Records from a data source:
================

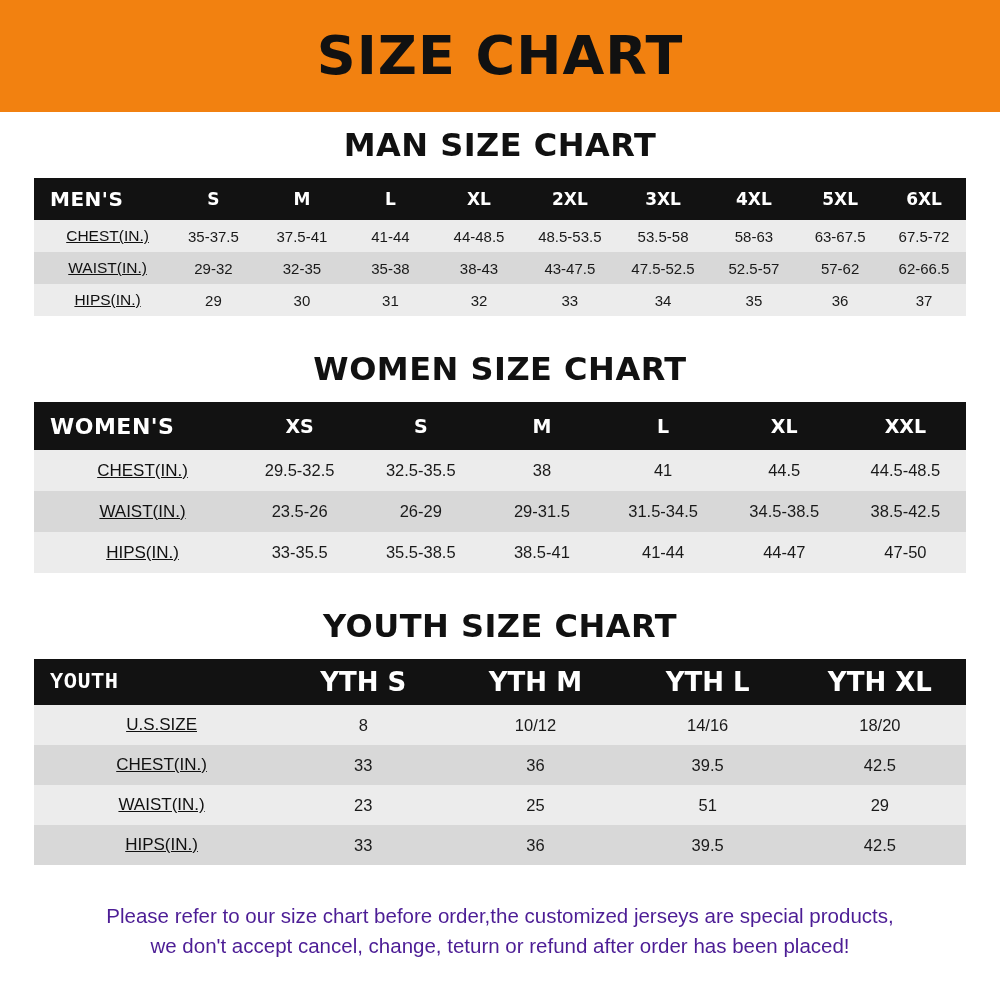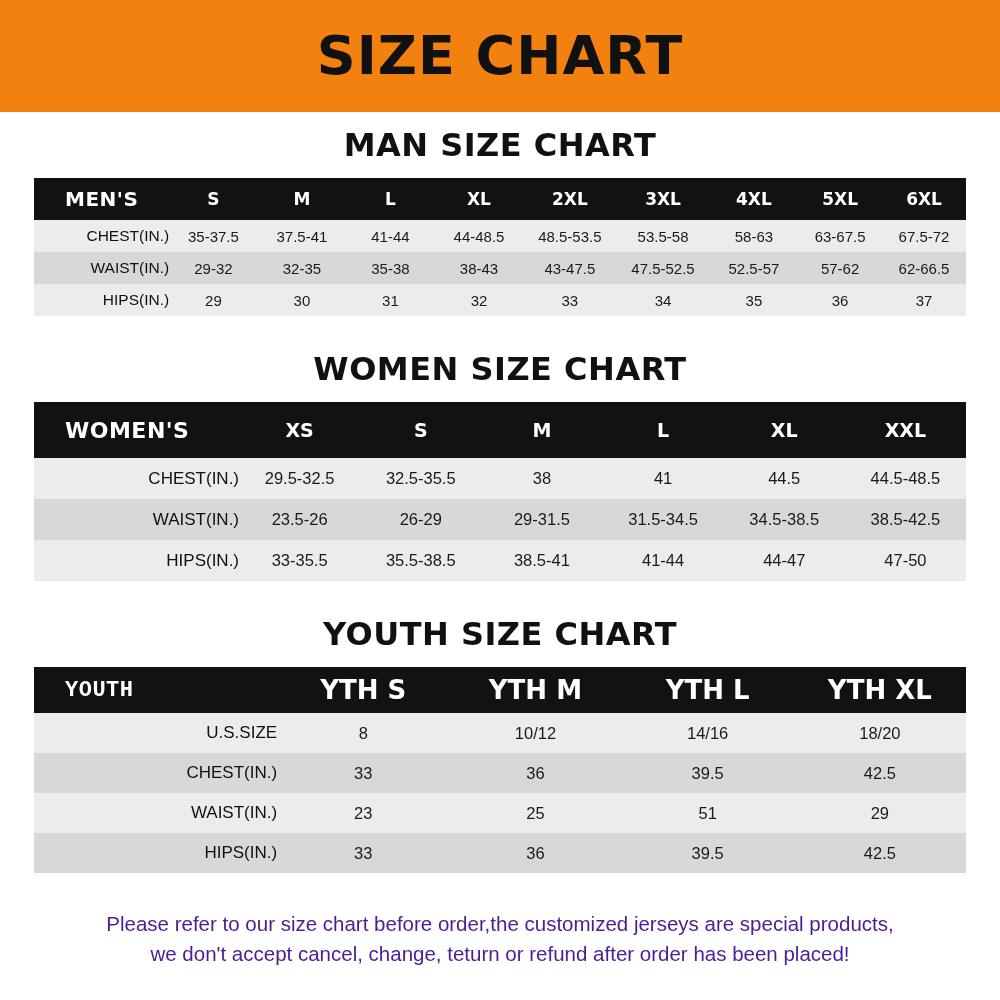--- a/index.html
+++ b/index.html
@@ -72,7 +72,7 @@
   }
   .hdr-row td.rowlabel {
     text-align: left;
-    padding-left: 31px;
+    padding-left: 16px;
     font-size: 20px;
     letter-spacing: 0.5px;
   }

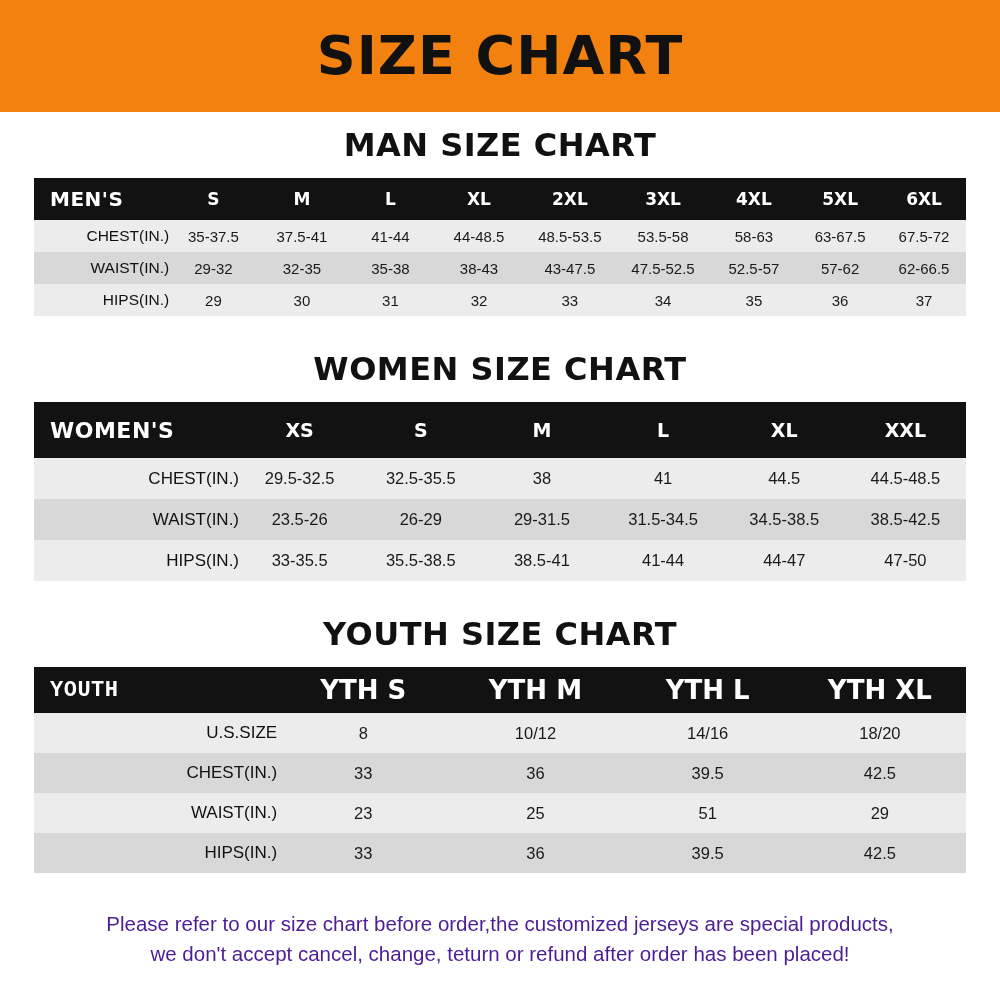--- a/index.html
+++ b/index.html
@@ -85,10 +85,11 @@
     font-family: "Liberation Sans", sans-serif;
   }
   .body-row td.rowlabel {
-    text-align: right;
+    text-align: center;
     padding-left: 12px;
     font-size: 15.5px;
     color: #111111;
+    text-decoration: underline;
   }
   .row-a td { background: #ececec; }
   .row-b td { background: #d8d8d8; }

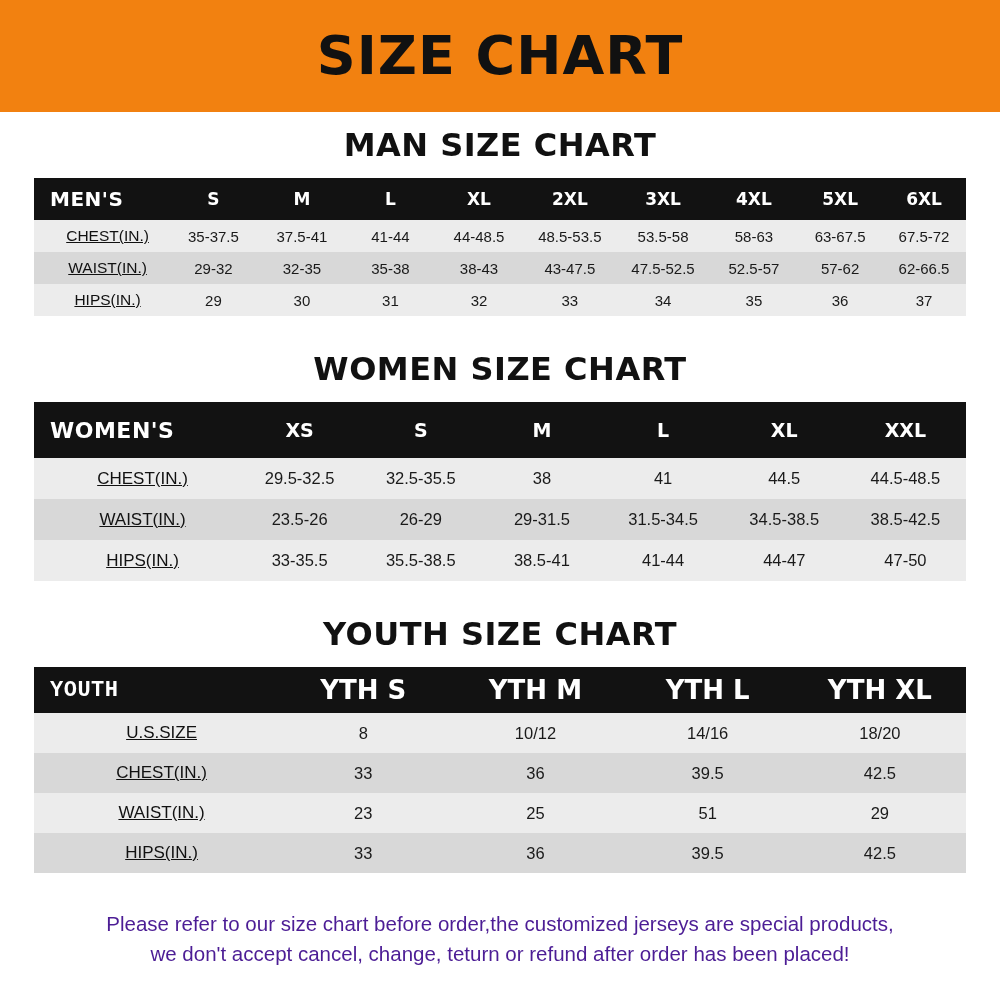--- a/index.html
+++ b/index.html
@@ -95,7 +95,7 @@
   .row-b td { background: #d8d8d8; }
 
   
-  .tbl-women .hdr-row td { height: 56px; font-size: 19px; }
+  .tbl-women .hdr-row td { height: 48px; font-size: 19px; }
   .tbl-women .hdr-row td.rowlabel { font-size: 22px; }
   .tbl-women .body-row td { height: 41px; font-size: 16.5px; }
   .tbl-women .body-row td.rowlabel { font-size: 17px; }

================

**PROBLEM STATEMENT:** Output all the records above exactly, but without their images.

**REPLY TO THE EXERCISE:**
--- a/index.html
+++ b/index.html
@@ -72,7 +72,7 @@
   }
   .hdr-row td.rowlabel {
     text-align: left;
-    padding-left: 31px;
+    padding-left: 16px;
     font-size: 20px;
     letter-spacing: 0.5px;
   }

--- a/index.html
+++ b/index.html
@@ -85,10 +85,11 @@
     font-family: "Liberation Sans", sans-serif;
   }
   .body-row td.rowlabel {
-    text-align: right;
+    text-align: center;
     padding-left: 12px;
     font-size: 15.5px;
     color: #111111;
+    text-decoration: underline;
   }
   .row-a td { background: #ececec; }
   .row-b td { background: #d8d8d8; }

--- a/index.html
+++ b/index.html
@@ -95,7 +95,7 @@
   .row-b td { background: #d8d8d8; }
 
   
-  .tbl-women .hdr-row td { height: 56px; font-size: 19px; }
+  .tbl-women .hdr-row td { height: 48px; font-size: 19px; }
   .tbl-women .hdr-row td.rowlabel { font-size: 22px; }
   .tbl-women .body-row td { height: 41px; font-size: 16.5px; }
   .tbl-women .body-row td.rowlabel { font-size: 17px; }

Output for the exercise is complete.